L’écrivain David Wallace, qui a bien connu l’effervescence de l’époque, raconte ainsi ses virées dans ce haut lieu de l’homosexualité new-yorkaise : “Vous ne pouvez pas comprendre ce que c’était dans les années 70. Le sida n’existait pas. Si vous alliez aux Continental Baths et qu’il y avait vingt mecs dans le hammam, une demi-heure plus tard vous en sortiez et vous aviez baisé avec la moitié des gars présents. Ensuite je passais une demi-heure dans le jacuzzi, puis dans le sauna, puis la piscine… Et quand finalement je quittais les lieux, je devais avoir couché avec au moins cent cinquante mecs différents.”
Les descentes punitives de la police de New York
Certains se souviendront, comme les jeunes DJ Frankie Knuckles et Larry Levan, y être restés plus d’une semaine lors de leur première visite tellement le lieu tenait du paradis. Bien sûr, cette enclave de liberté sans pareille pour certains, de luxure pour d’autres qui s’opposent à ce lieu de débauche qui a pignon sur rue, n’est pas vu du meilleur œil par la police new-yorkaise, qui multiplie les descentes punitives.
“L’homosexualité était illégale, tient à rappeler Steve Ostrow, il était interdit à deux hommes de danser ensemble. Des policiers jeunes et très sexy venaient incognito aux Continental Baths, se baladaient dans les couloirs juste vêtus d’une serviette de bain, s’installaient dans le hammam et attendaient qu’un mec les touche. Ils sortaient alors de leur serviette une paire de menottes qu’ils passaient au mec qui avait essayé de les tripoter. Puis ils appelaient des renforts et arrêtaient tous les gens sur place.”

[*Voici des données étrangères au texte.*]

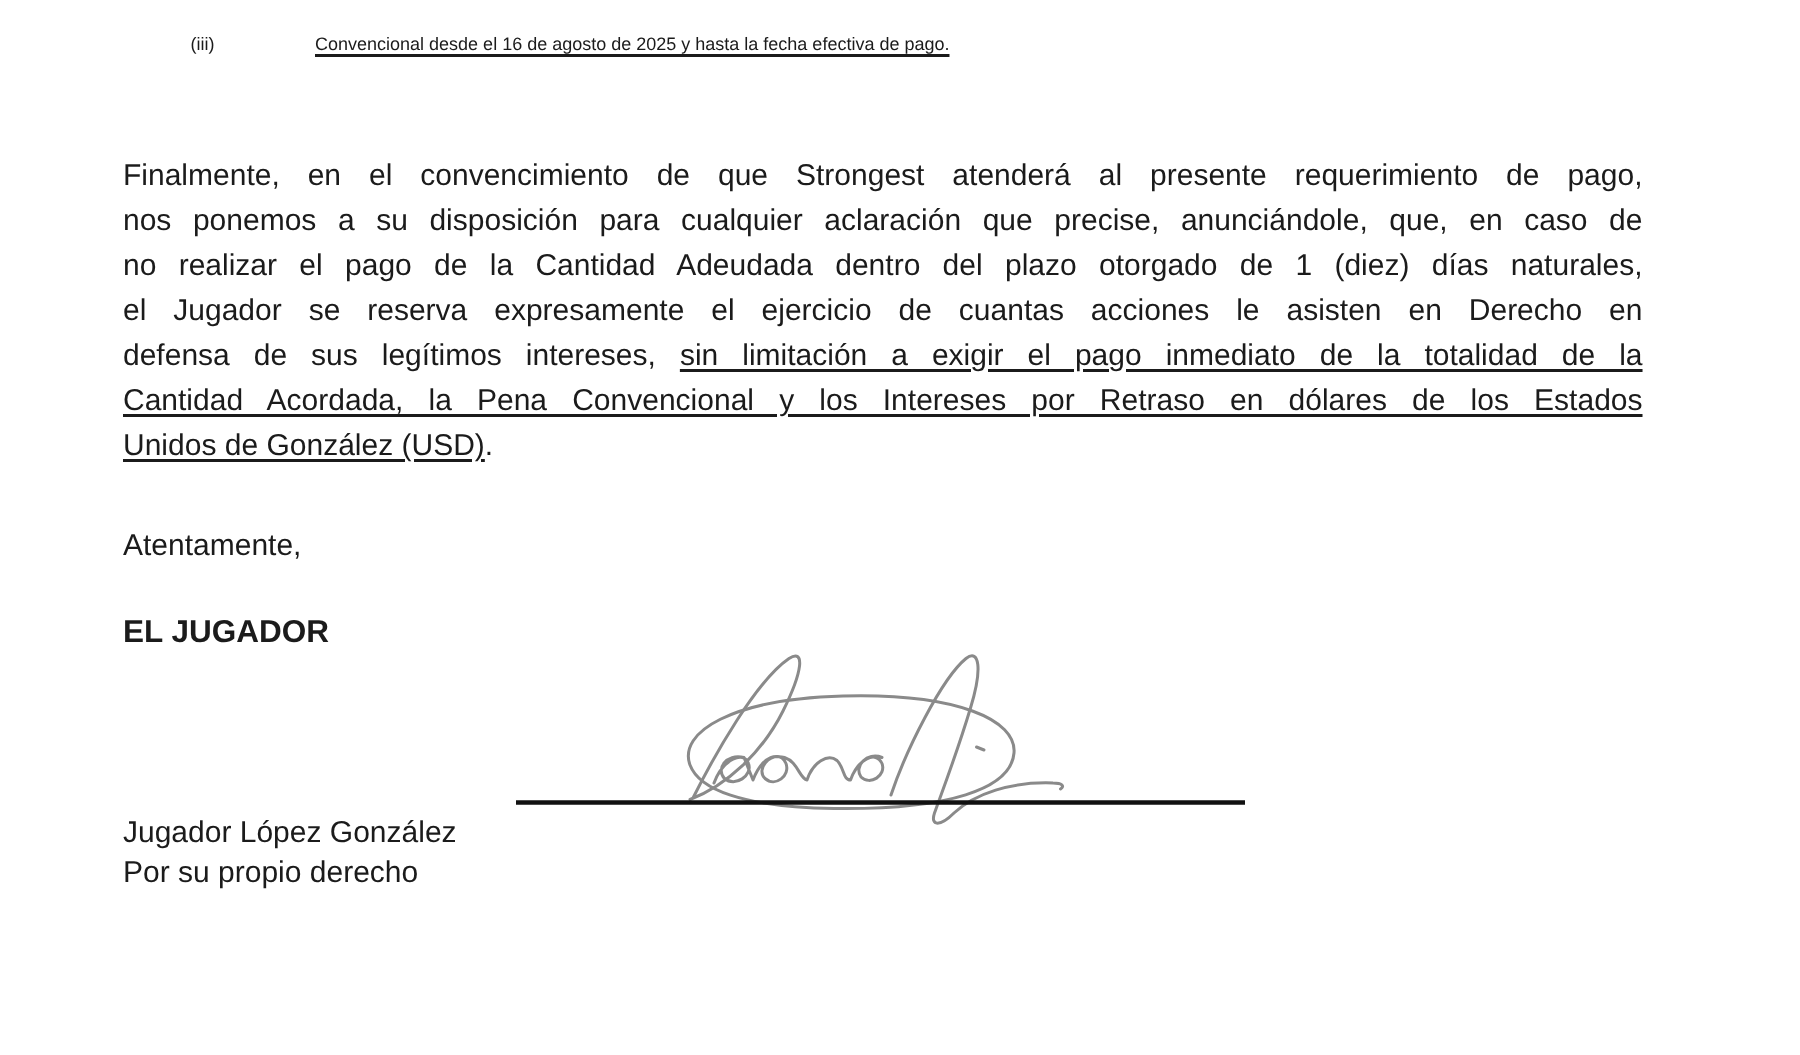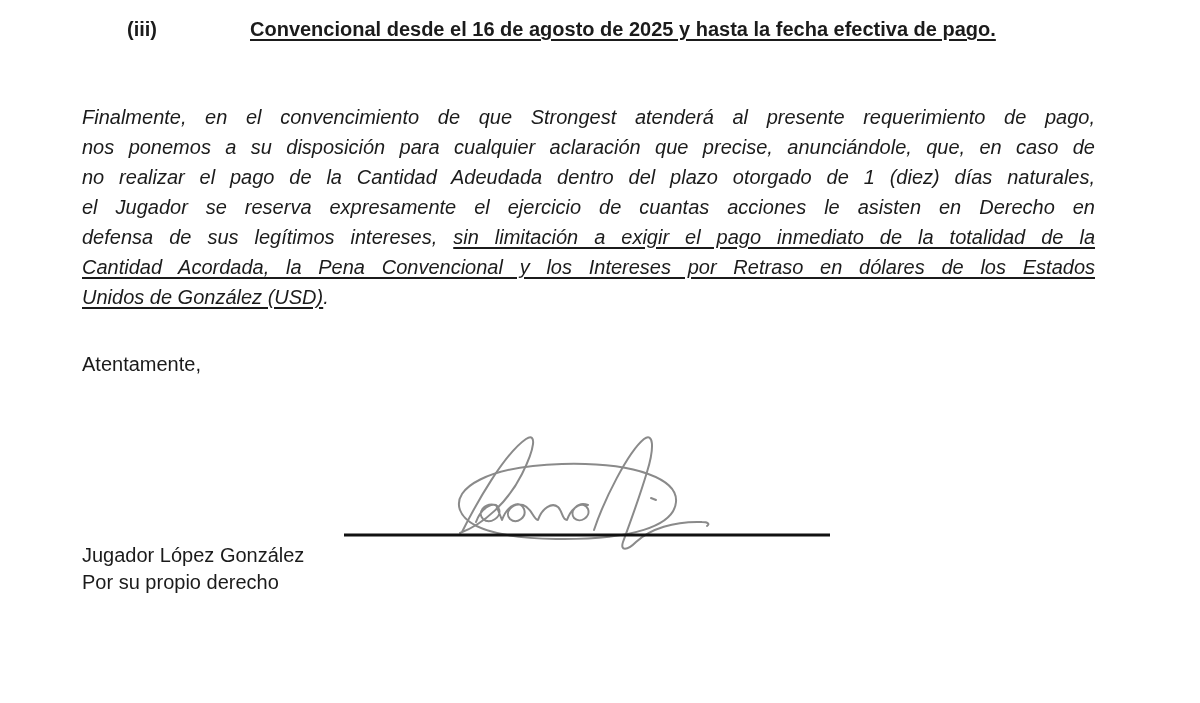--- a/index.html
+++ b/index.html
@@ -21,10 +21,9 @@
     top: 13px;
     width: 968px;
     display: flex;
-    font-weight: bold;
-    font-size: 20px;
+    font-weight: normal;
+    font-size: 12px;
     line-height: 33px;
-    gap: 40px;
   }
   .clause-num { width: 83px; flex: none; }
   .clause-body { width: 885px; }

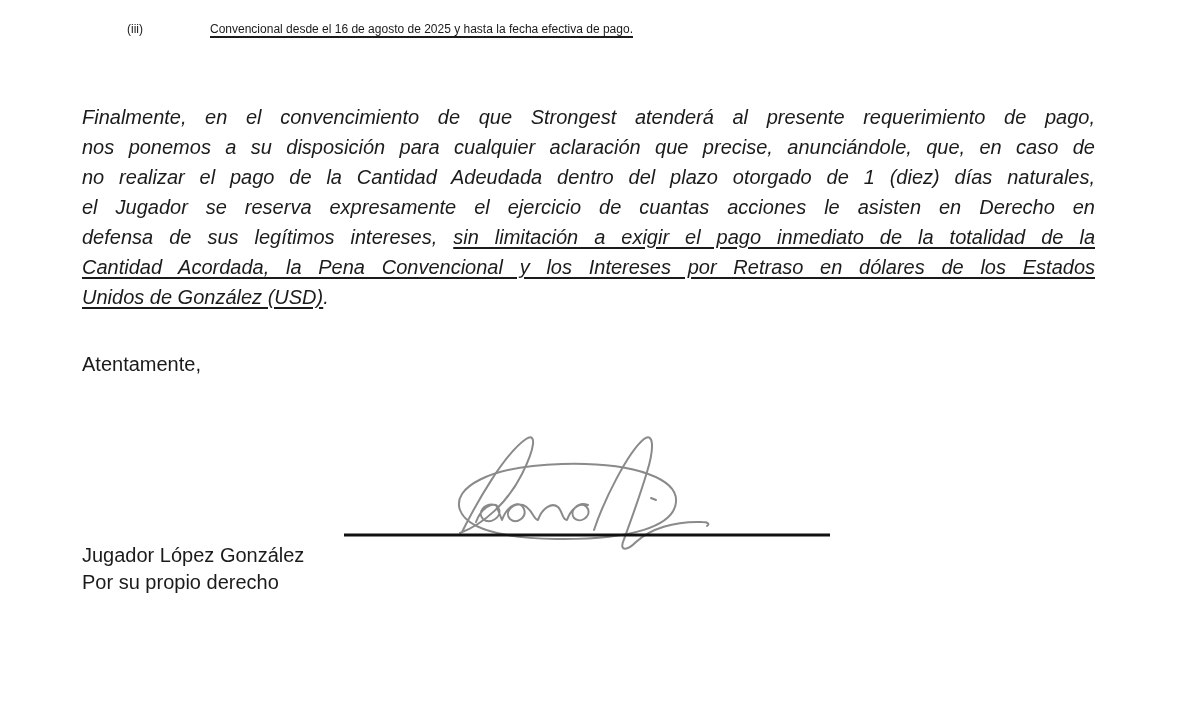--- a/index.html
+++ b/index.html
@@ -43,7 +43,7 @@
     font-size: 20px;
     line-height: 30px;
   }
-  .pline { text-align: justify; text-align-last: justify; font-style: italic; }
+  .pline { text-align: justify; text-align-last: justify; }
   .pline.final { text-align-last: left; }
 
   

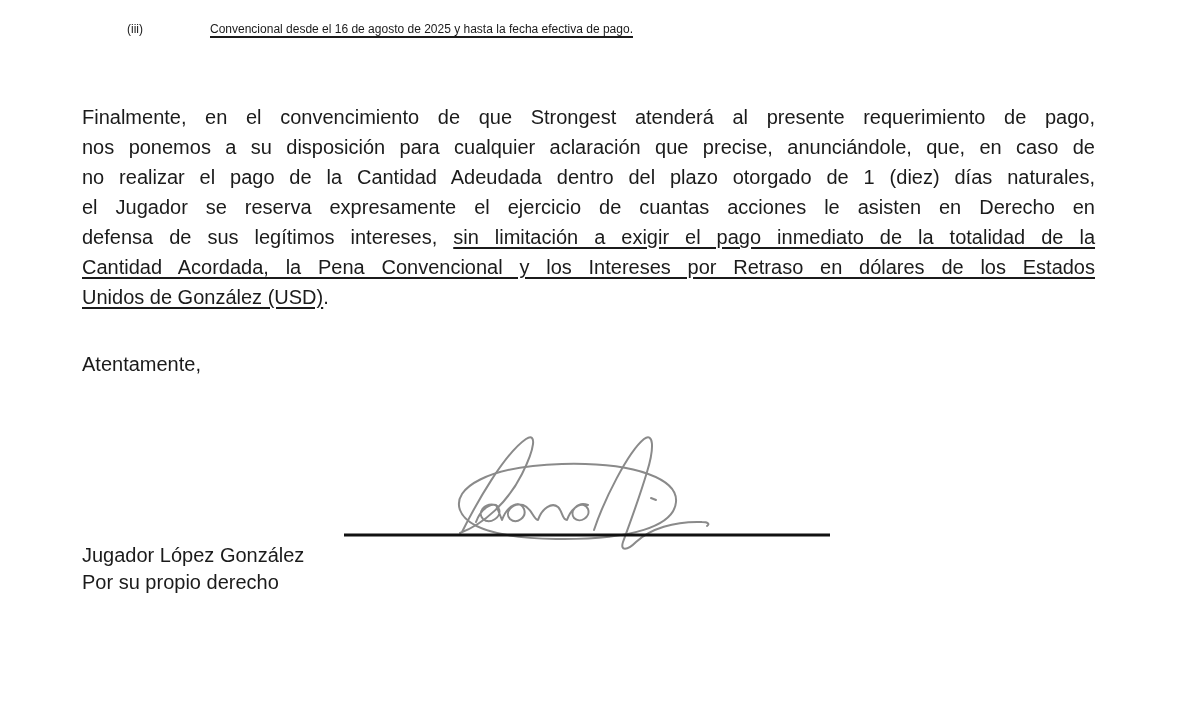--- a/index.html
+++ b/index.html
@@ -86,6 +86,7 @@
   </div>
 
   <div class="abs center-block salutation">Atentamente,</div>
+  <div class="abs center-block role">EL JUGADOR</div>
 
   <div class="abs sig-wrap">
     <svg width="520" height="118" viewBox="0 0 520 118" xmlns="http://www.w3.org/2000/svg">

Fatigué des raids incessants de la police – plus de deux cents dans la courte histoire des Baths –, Steve décide de lancer une pétition. “On a récolté plus de 250 000 signatures et décidé de lancer une marche sur City Hall (l’hôtel de ville de New York – ndlr). Nous étions plus de deux cents à protester, ce qui était énorme et très courageux pour l’époque. Et nous avons obtenu gain de cause, la loi a changé et les rapports homosexuels dans des lieux privés entre adultes consentants ne furent plus considérés comme illégaux. Ce qui a permis à plein de nouveaux lieux gays d’ouvrir dans toute la ville.”

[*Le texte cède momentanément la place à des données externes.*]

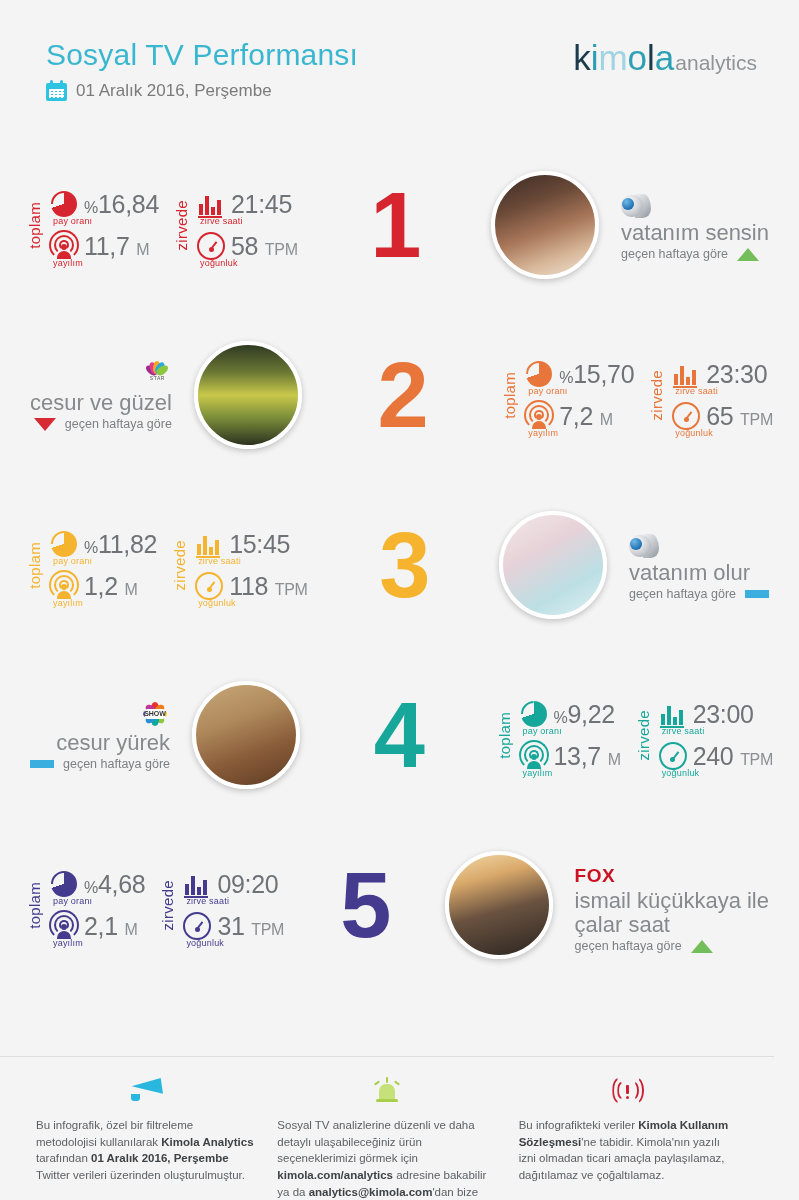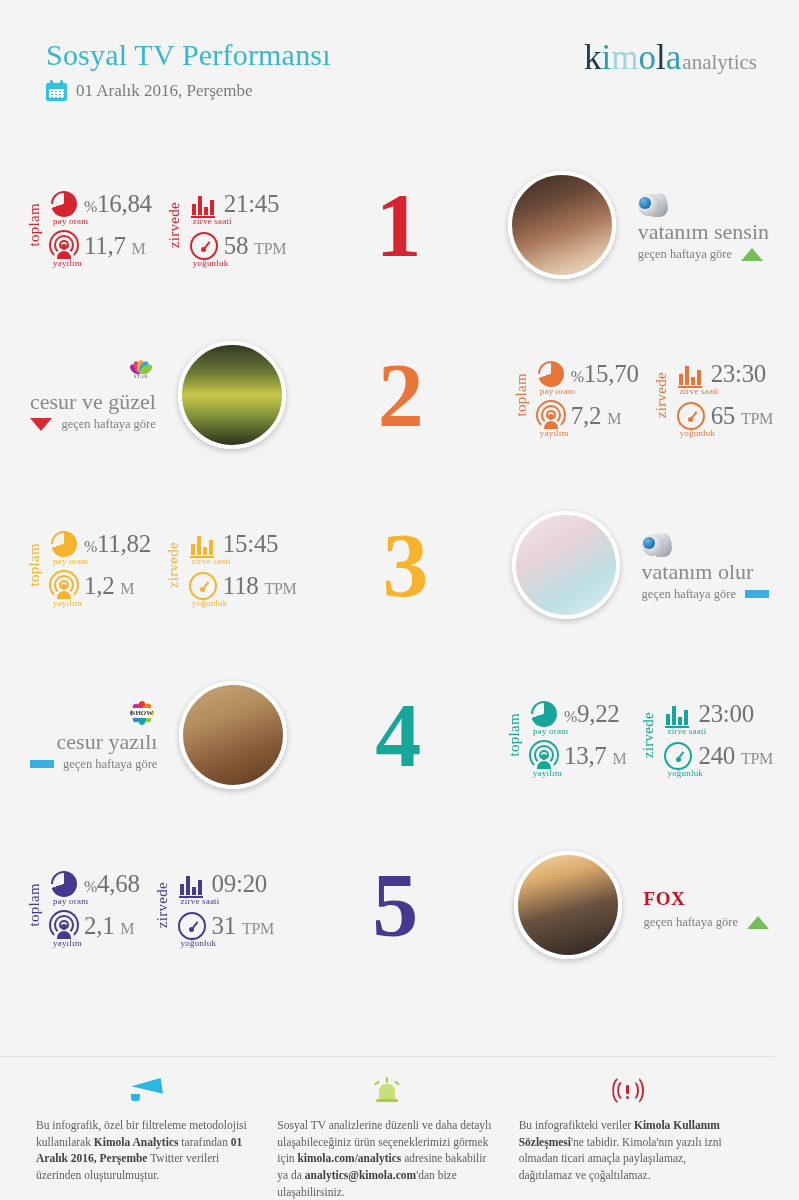--- a/index.html
+++ b/index.html
@@ -9,7 +9,7 @@
     font-family: "Liberation Sans", sans-serif;
     overflow: hidden;
   }
-  .page { position: relative; width: 799px; height: 1200px; background: #f4f4f4; font-family: Liberation Serif, serif; }
+  .page { position: relative; width: 799px; height: 1200px; background: #f4f4f4; }
 
   
   .header { position: relative; height: 140px; background: #f4f4f4; }

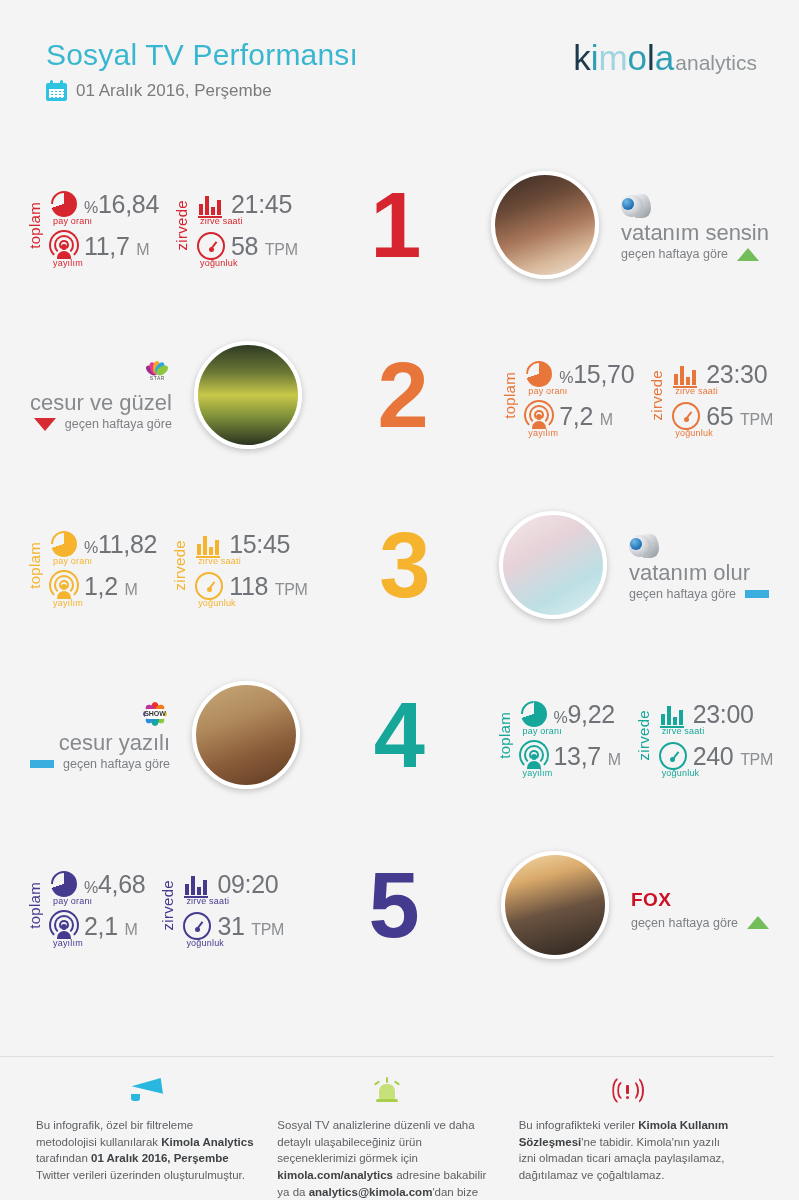--- a/index.html
+++ b/index.html
@@ -472,7 +472,7 @@
                   <span class="hub">SHOW</span>
                 </span>
               </div>
-        <div class="show-name">cesur yazılı</div>
+        <div class="show-name">cesur yürek</div>
         <div class="trend-row">
           <span class="trend-lbl">geçen haftaya göre</span>
           <span class="arrow-flat"></span>

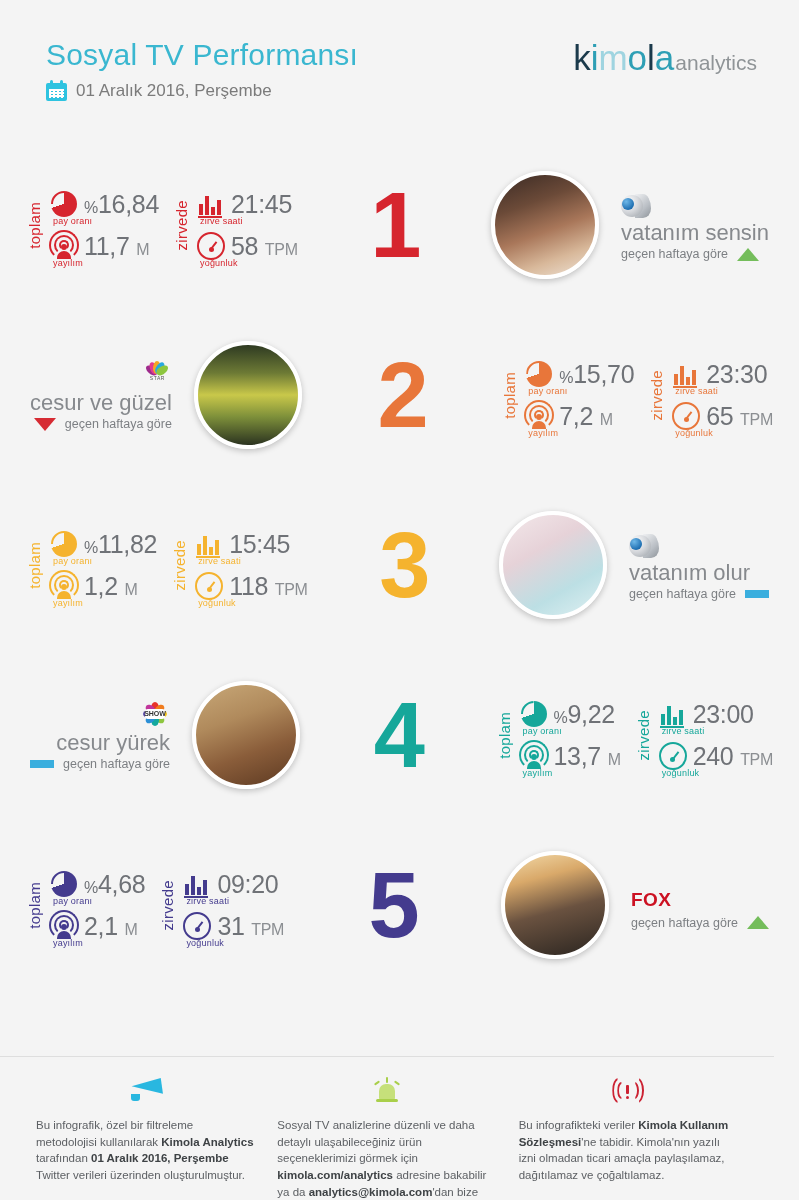--- a/index.html
+++ b/index.html
@@ -541,6 +541,8 @@
         <div class="chan">
                 <span class="logo-fox">FOX</span>
               </div>
+        <div class="show-name">ismail küçükkaya ile
+çalar saat</div>
         <div class="trend-row">
           <span class="trend-lbl">geçen haftaya göre</span>
           <span class="arrow-up"></span>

Un temple de la musique aussi
Mais le succès des Continental Baths ne tient pas seulement à son statut de baisodrome ; c’est aussi un lieu où la musique est reine. Si à son ouverture la bande-son est assurée par un gigantesque jukebox qui joue aussi bien du gospel que du rock ou du rythm and blues, celui-ci est rapidement remplacé par des platines vinyles, et ce alors même que le disco qui va accompagner la révolution homosexuelle n’en est qu’à ses prémices et que les DJ sont encore considérés au mieux comme des pousse-disques.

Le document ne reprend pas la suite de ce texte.